**ENTRIES SUPPLIED**
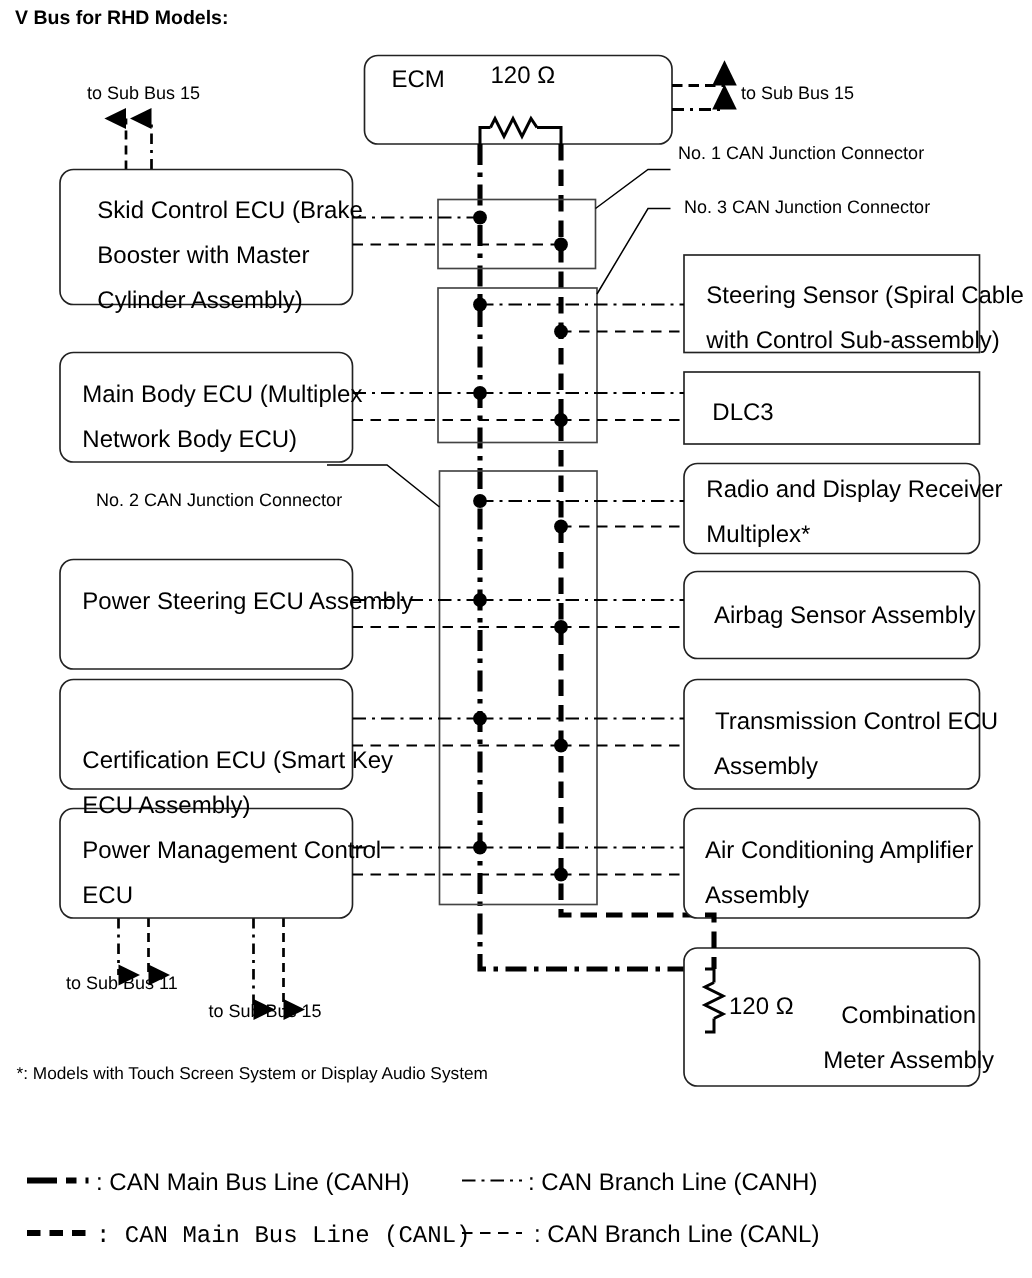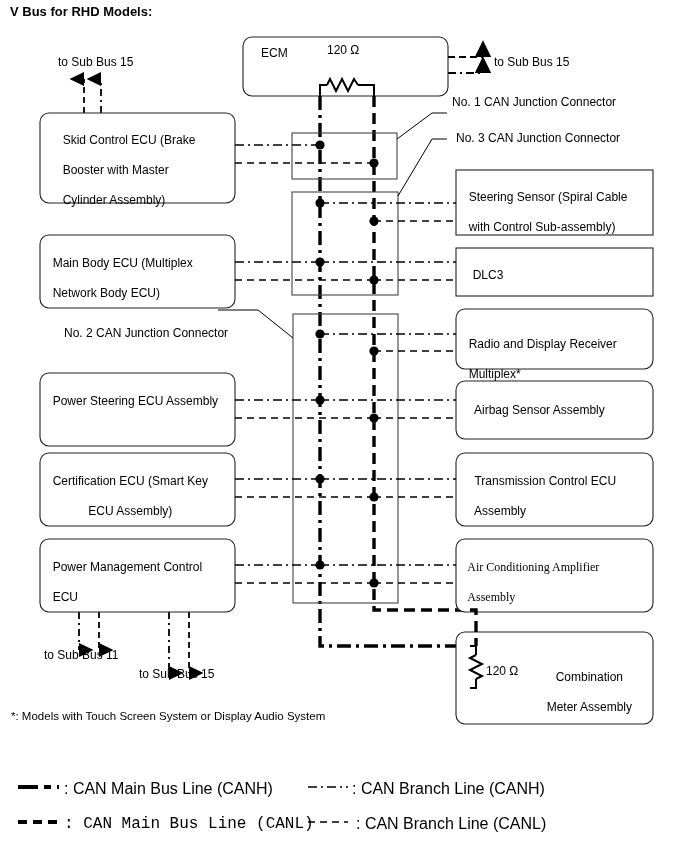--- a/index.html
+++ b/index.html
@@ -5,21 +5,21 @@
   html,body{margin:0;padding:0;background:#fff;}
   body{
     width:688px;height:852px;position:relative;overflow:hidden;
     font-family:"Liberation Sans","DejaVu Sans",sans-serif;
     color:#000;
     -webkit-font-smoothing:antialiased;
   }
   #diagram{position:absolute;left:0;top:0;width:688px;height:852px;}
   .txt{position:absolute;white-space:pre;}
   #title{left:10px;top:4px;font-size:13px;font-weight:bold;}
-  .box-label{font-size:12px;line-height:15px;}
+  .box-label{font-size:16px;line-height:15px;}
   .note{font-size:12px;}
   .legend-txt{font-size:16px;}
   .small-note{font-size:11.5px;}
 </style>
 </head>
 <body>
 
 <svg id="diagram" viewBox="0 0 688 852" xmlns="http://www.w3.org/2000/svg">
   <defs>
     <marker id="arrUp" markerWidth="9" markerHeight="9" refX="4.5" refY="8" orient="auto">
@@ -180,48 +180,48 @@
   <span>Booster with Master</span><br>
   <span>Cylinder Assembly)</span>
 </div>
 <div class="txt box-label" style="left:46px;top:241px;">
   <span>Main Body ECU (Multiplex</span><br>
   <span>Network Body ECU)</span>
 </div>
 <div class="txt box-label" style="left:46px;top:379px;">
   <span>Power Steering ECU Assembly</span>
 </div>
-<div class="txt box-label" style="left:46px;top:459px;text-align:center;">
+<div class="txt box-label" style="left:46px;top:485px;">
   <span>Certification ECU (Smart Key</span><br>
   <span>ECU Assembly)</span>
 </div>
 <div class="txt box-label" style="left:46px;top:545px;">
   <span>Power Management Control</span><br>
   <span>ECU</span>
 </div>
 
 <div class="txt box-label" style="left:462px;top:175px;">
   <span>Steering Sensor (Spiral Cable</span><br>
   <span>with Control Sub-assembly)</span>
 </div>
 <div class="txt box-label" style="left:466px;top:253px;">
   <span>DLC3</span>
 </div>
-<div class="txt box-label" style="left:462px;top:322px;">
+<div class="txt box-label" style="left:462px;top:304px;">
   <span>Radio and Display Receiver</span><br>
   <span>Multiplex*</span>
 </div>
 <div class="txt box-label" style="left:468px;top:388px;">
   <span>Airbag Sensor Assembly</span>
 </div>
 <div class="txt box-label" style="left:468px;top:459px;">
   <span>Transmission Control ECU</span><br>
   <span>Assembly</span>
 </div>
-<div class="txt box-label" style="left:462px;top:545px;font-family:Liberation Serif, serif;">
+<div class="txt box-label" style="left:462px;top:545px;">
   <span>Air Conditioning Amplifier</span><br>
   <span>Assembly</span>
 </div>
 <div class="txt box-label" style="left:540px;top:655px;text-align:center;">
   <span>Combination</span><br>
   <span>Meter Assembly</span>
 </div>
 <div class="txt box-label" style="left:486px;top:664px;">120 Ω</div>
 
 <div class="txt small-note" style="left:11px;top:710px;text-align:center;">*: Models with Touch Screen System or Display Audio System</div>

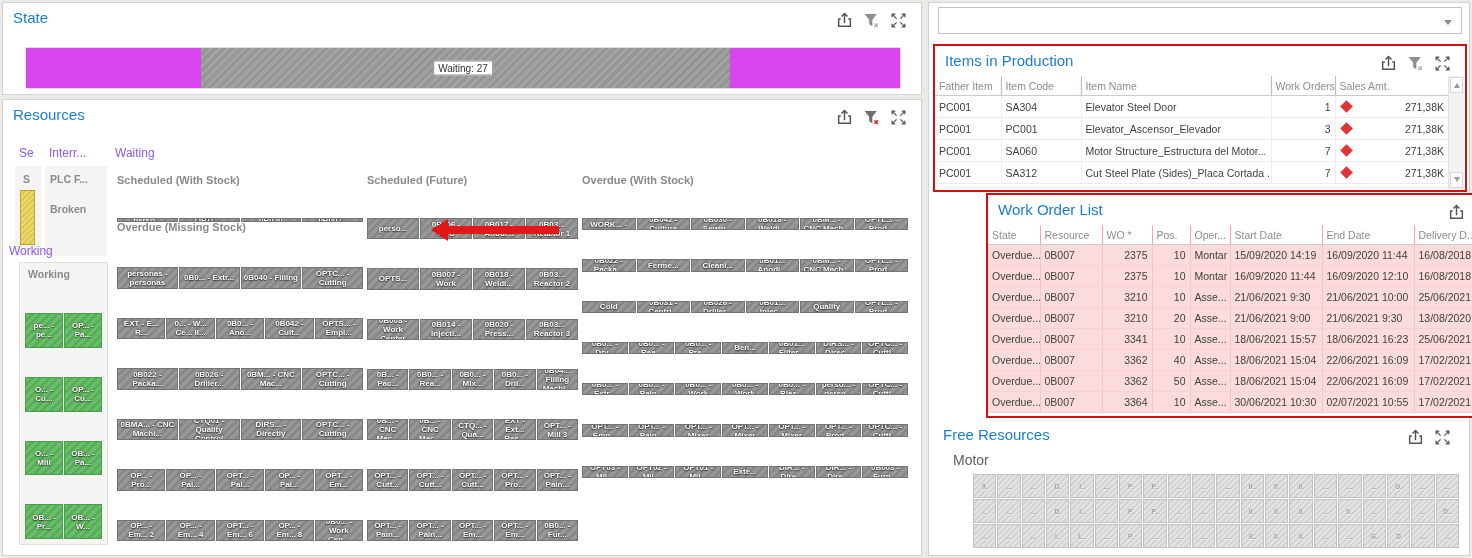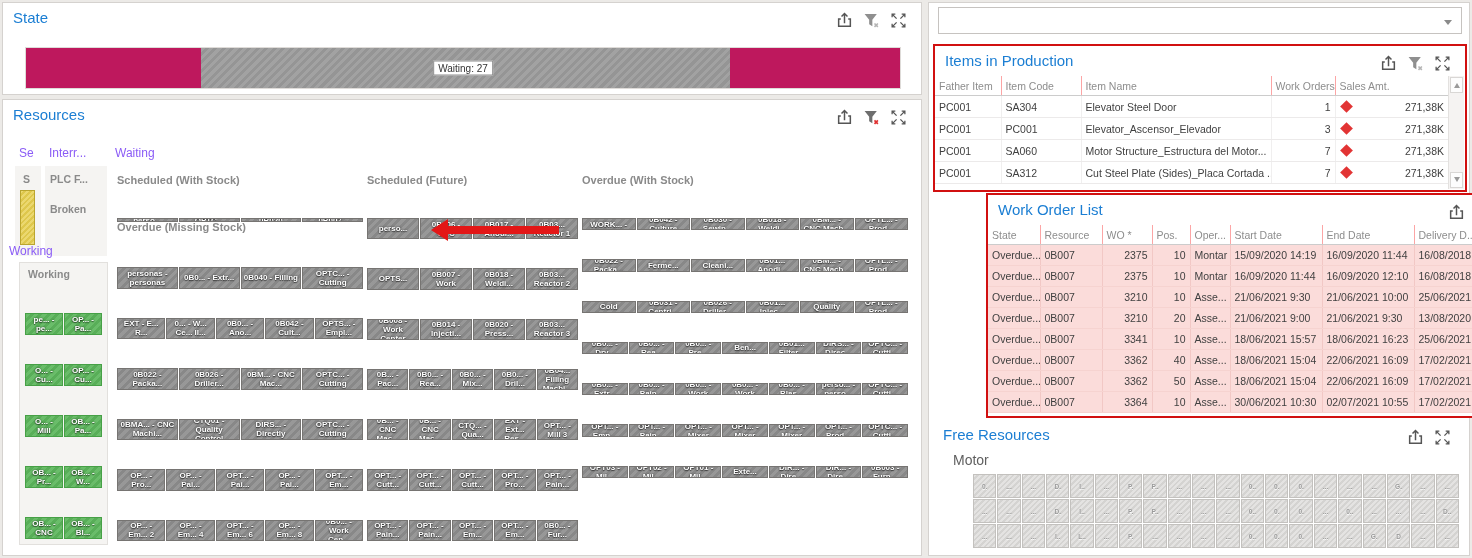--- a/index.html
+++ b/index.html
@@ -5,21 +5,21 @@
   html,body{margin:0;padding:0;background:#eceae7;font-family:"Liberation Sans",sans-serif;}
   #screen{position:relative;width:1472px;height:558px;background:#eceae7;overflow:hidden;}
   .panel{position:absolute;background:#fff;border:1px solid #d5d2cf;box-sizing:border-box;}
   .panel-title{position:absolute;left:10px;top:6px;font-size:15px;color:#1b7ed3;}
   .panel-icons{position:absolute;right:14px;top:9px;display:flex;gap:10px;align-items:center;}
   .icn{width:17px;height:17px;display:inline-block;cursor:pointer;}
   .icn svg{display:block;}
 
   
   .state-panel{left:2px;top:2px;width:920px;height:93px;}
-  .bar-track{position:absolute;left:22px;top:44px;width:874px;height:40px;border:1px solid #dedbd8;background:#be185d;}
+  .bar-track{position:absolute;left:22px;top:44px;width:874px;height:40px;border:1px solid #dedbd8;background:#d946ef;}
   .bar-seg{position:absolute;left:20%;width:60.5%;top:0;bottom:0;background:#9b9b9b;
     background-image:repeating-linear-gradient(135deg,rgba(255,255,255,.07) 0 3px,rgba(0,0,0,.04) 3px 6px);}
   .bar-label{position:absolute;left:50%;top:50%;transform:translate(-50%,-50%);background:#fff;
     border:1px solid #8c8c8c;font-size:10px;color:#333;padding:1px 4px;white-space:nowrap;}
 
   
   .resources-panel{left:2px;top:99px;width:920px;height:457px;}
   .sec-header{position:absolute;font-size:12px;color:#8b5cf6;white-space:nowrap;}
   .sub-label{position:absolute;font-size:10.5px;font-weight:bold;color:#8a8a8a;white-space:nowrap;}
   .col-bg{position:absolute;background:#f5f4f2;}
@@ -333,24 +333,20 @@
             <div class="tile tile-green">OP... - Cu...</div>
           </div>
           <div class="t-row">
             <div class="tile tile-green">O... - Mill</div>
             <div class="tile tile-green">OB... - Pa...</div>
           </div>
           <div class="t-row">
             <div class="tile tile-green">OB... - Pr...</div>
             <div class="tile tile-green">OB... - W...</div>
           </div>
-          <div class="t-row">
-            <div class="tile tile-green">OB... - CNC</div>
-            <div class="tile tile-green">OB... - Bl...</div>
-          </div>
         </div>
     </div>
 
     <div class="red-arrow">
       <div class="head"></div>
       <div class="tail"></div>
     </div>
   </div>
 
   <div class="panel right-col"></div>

**WHAT YOU SHOULD DO**
Transcribe all the data word for word; the images stay out.

**ANSWER FOR THIS EXERCISE**
--- a/index.html
+++ b/index.html
@@ -5,21 +5,21 @@
   html,body{margin:0;padding:0;background:#fff;}
   body{
     width:688px;height:852px;position:relative;overflow:hidden;
     font-family:"Liberation Sans","DejaVu Sans",sans-serif;
     color:#000;
     -webkit-font-smoothing:antialiased;
   }
   #diagram{position:absolute;left:0;top:0;width:688px;height:852px;}
   .txt{position:absolute;white-space:pre;}
   #title{left:10px;top:4px;font-size:13px;font-weight:bold;}
-  .box-label{font-size:12px;line-height:15px;}
+  .box-label{font-size:16px;line-height:15px;}
   .note{font-size:12px;}
   .legend-txt{font-size:16px;}
   .small-note{font-size:11.5px;}
 </style>
 </head>
 <body>
 
 <svg id="diagram" viewBox="0 0 688 852" xmlns="http://www.w3.org/2000/svg">
   <defs>
     <marker id="arrUp" markerWidth="9" markerHeight="9" refX="4.5" refY="8" orient="auto">
@@ -180,48 +180,48 @@
   <span>Booster with Master</span><br>
   <span>Cylinder Assembly)</span>
 </div>
 <div class="txt box-label" style="left:46px;top:241px;">
   <span>Main Body ECU (Multiplex</span><br>
   <span>Network Body ECU)</span>
 </div>
 <div class="txt box-label" style="left:46px;top:379px;">
   <span>Power Steering ECU Assembly</span>
 </div>
-<div class="txt box-label" style="left:46px;top:459px;text-align:center;">
+<div class="txt box-label" style="left:46px;top:485px;">
   <span>Certification ECU (Smart Key</span><br>
   <span>ECU Assembly)</span>
 </div>
 <div class="txt box-label" style="left:46px;top:545px;">
   <span>Power Management Control</span><br>
   <span>ECU</span>
 </div>
 
 <div class="txt box-label" style="left:462px;top:175px;">
   <span>Steering Sensor (Spiral Cable</span><br>
   <span>with Control Sub-assembly)</span>
 </div>
 <div class="txt box-label" style="left:466px;top:253px;">
   <span>DLC3</span>
 </div>
-<div class="txt box-label" style="left:462px;top:322px;">
+<div class="txt box-label" style="left:462px;top:304px;">
   <span>Radio and Display Receiver</span><br>
   <span>Multiplex*</span>
 </div>
 <div class="txt box-label" style="left:468px;top:388px;">
   <span>Airbag Sensor Assembly</span>
 </div>
 <div class="txt box-label" style="left:468px;top:459px;">
   <span>Transmission Control ECU</span><br>
   <span>Assembly</span>
 </div>
-<div class="txt box-label" style="left:462px;top:545px;font-family:Liberation Serif, serif;">
+<div class="txt box-label" style="left:462px;top:545px;">
   <span>Air Conditioning Amplifier</span><br>
   <span>Assembly</span>
 </div>
 <div class="txt box-label" style="left:540px;top:655px;text-align:center;">
   <span>Combination</span><br>
   <span>Meter Assembly</span>
 </div>
 <div class="txt box-label" style="left:486px;top:664px;">120 Ω</div>
 
 <div class="txt small-note" style="left:11px;top:710px;text-align:center;">*: Models with Touch Screen System or Display Audio System</div>

--- a/index.html
+++ b/index.html
@@ -5,21 +5,21 @@
   html,body{margin:0;padding:0;background:#eceae7;font-family:"Liberation Sans",sans-serif;}
   #screen{position:relative;width:1472px;height:558px;background:#eceae7;overflow:hidden;}
   .panel{position:absolute;background:#fff;border:1px solid #d5d2cf;box-sizing:border-box;}
   .panel-title{position:absolute;left:10px;top:6px;font-size:15px;color:#1b7ed3;}
   .panel-icons{position:absolute;right:14px;top:9px;display:flex;gap:10px;align-items:center;}
   .icn{width:17px;height:17px;display:inline-block;cursor:pointer;}
   .icn svg{display:block;}
 
   
   .state-panel{left:2px;top:2px;width:920px;height:93px;}
-  .bar-track{position:absolute;left:22px;top:44px;width:874px;height:40px;border:1px solid #dedbd8;background:#be185d;}
+  .bar-track{position:absolute;left:22px;top:44px;width:874px;height:40px;border:1px solid #dedbd8;background:#d946ef;}
   .bar-seg{position:absolute;left:20%;width:60.5%;top:0;bottom:0;background:#9b9b9b;
     background-image:repeating-linear-gradient(135deg,rgba(255,255,255,.07) 0 3px,rgba(0,0,0,.04) 3px 6px);}
   .bar-label{position:absolute;left:50%;top:50%;transform:translate(-50%,-50%);background:#fff;
     border:1px solid #8c8c8c;font-size:10px;color:#333;padding:1px 4px;white-space:nowrap;}
 
   
   .resources-panel{left:2px;top:99px;width:920px;height:457px;}
   .sec-header{position:absolute;font-size:12px;color:#8b5cf6;white-space:nowrap;}
   .sub-label{position:absolute;font-size:10.5px;font-weight:bold;color:#8a8a8a;white-space:nowrap;}
   .col-bg{position:absolute;background:#f5f4f2;}
@@ -333,24 +333,20 @@
             <div class="tile tile-green">OP... - Cu...</div>
           </div>
           <div class="t-row">
             <div class="tile tile-green">O... - Mill</div>
             <div class="tile tile-green">OB... - Pa...</div>
           </div>
           <div class="t-row">
             <div class="tile tile-green">OB... - Pr...</div>
             <div class="tile tile-green">OB... - W...</div>
           </div>
-          <div class="t-row">
-            <div class="tile tile-green">OB... - CNC</div>
-            <div class="tile tile-green">OB... - Bl...</div>
-          </div>
         </div>
     </div>
 
     <div class="red-arrow">
       <div class="head"></div>
       <div class="tail"></div>
     </div>
   </div>
 
   <div class="panel right-col"></div>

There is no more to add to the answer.